Foresee Your Next Patient
The acute onset of substernal chest pain during vigorous exercise prompted a 70-year-old woman to seek emergency medical attention. She reported chest pressure, left arm numbness, shortness of breath, and severe sweating.
The patient had mild chronic obstructive pulmonary disease, osteoporosis, and medically controlled
ulcerative colitis. She had no history of cardiac symptoms. An ECG obtained during a complete physical examination performed 6 days before this event had appeared normal.
In the emergency department, the patient was in severe respiratory distress. She was afebrile and had a blood pressure of 87/70 mm Hg, heart rate of 88 beats per minute, respiration rate of 25 breaths per minute, and oxygen saturation of 83% while breathing room air. She had bilateral rales, normal heart sounds, and a grade 2/3 systolic murmur over the apex that radiated into the axilla.
Troponin T level was 0.89 µg/L (greater than 0.07 µg/L is considered abnormal); thyroid-stimulating hormone level was slightly decreased, with normal free thyroxine and total triiodothyronine levels; and white blood cell count was 23,500/µL, with 93.6% neutrophils. Remaining laboratory tests revealed no significant abnormalities. Findings from computed radiography were consistent with pulmonary edema. An ECG revealed normal sinus rhythm and ST elevation in V3-V5.
The preliminary diagnosis was acute anterior wall myocardial infarction (MI) with cardiogenic shock and pulmonary edema. The patient received tenecteplase, low-dose aspirin, and heparin. She was then transferred emergently to our facility for urgent cardiac catheterization and angioplasty.

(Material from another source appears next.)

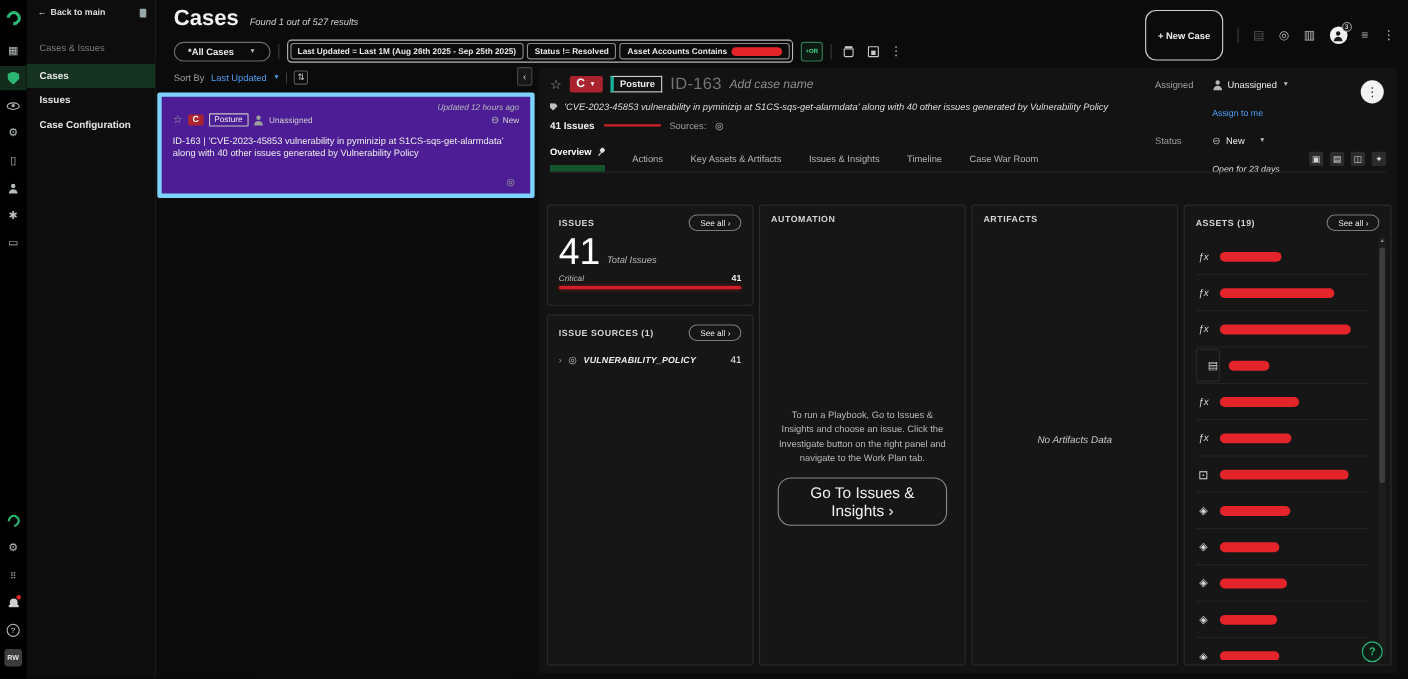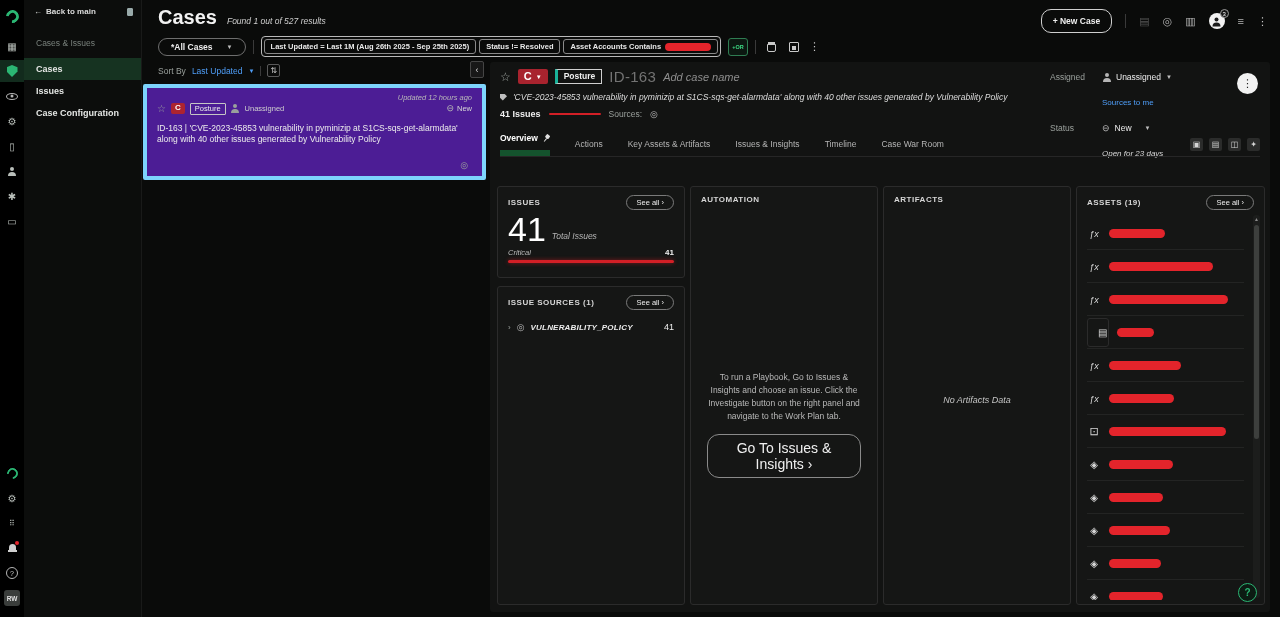"+ New Case" .new-case { padding: 6px 11px -> 17px 11px }
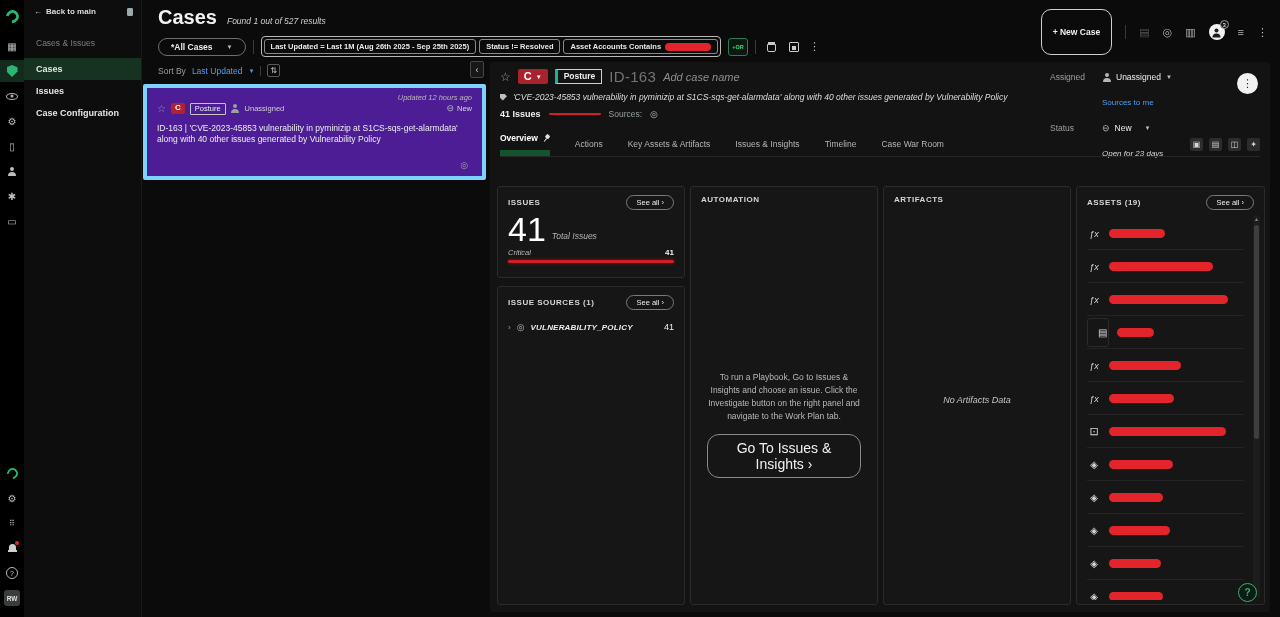"Sources to me" span.assign-link { text: Sources -> Assign }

Despite thrombolytic therapy, the ECG did not demonstrate significant changes. Cardiac catheterization showed normal coronary arteries (A and B), a left ventricular (LV) ejection fraction of 20%, and grade 2 to grade 4 mitral regurgitation. Findings on an aortogram were normal. A ventriculogram showed transient LV apical ballooning syndrome (also known as takotsubo cardiomyopathy [TC]) and akinesia (C and D).
A myocardial biopsy specimen showed mild hypertrophy of the myocytes and a small amount of interstitial fat (E). These nonspecific findings can be seen with cardiomyopathy of undetermined cause. A follow-up echocardiogram on day 22 showed an ejection fraction of 60% with normal-appearing valves and heart chamber. The patient continued to improve, and on day 23 was sent home to complete a cardiac rehabilitation program.
TC is a transient and reversible LV dysfunction characterized by apical and midventricular dyskinesia with basal hyperkinesis, in response to an insult. The mechanism is yet to be identified and is most probably multifactorial. The most popular hypothesis is catecholaminergic or adrenoceptor-hyperactive cardiomyopathy,1,2 coupled with stress-induced transient coronary endothelial dysfunction,3,4 possibly aggravated by estrogen deficiency.5
TC mostly occurs in women older than 60 and is often preceded by emotional or physical stress. The diagnosis is usually made on the basis of the history and clinical presentation as well as the findings from the ECG, coronary angiogram, and ventriculogram. The symptoms and presentation resemble those of acute MI. In TC, however, levels of myocardial serum markers are elevated, coronary arteries are disease-free, and the heart is shaped like a takotsubo (the Japanese word for a pot used to catch octopus). TC generally improves rapidly within a few weeks with supportive management, with almost full recovery of LV function, although traditional heart failure medication has been used. As was the case in this patient, prognosis is very good, with low recurrence and mortality rate. ■
1. Ueyama T, Kasamatsu K, Hano T, et al. Emotional stress induces transient left ventricular hypocontraction in the rat via activation of cardiac adrenoreceptors: a possible animal model of “tako-tsubo” cardiomyopathy. Circ J. 2002;66:712-713.
2. Mori H, Ishikawa S, Kojima S, et al. Increased responsiveness of left ventricular apical myocardium to adrenergic stimuli. Cardiovasc Res. 1993;27:192-198.
3. Ghiadoni L, Donald AE, Cropley M, et al. Mental stress induces transientendothelial dysfunction in humans. Circulation. 2000;102:2473-2478.
4. Spieker LE, Hürlimann D, Ruschitzka F, et al. Mental stress induces prolonged endothelial dysfunction via endothelin-A receptors. Circulation. 2002;105:2817-2820.
5. Ueyama T, Hano T, Kasamatsu K, et al. Estrogen attenuates the emotional stress-induced cardiac responses in the animal model of Tako-tsubo (Ampulla) cardiomyopathy. J Cardiovasc Pharmacol. 2003;42(suppl 1):S117-S119.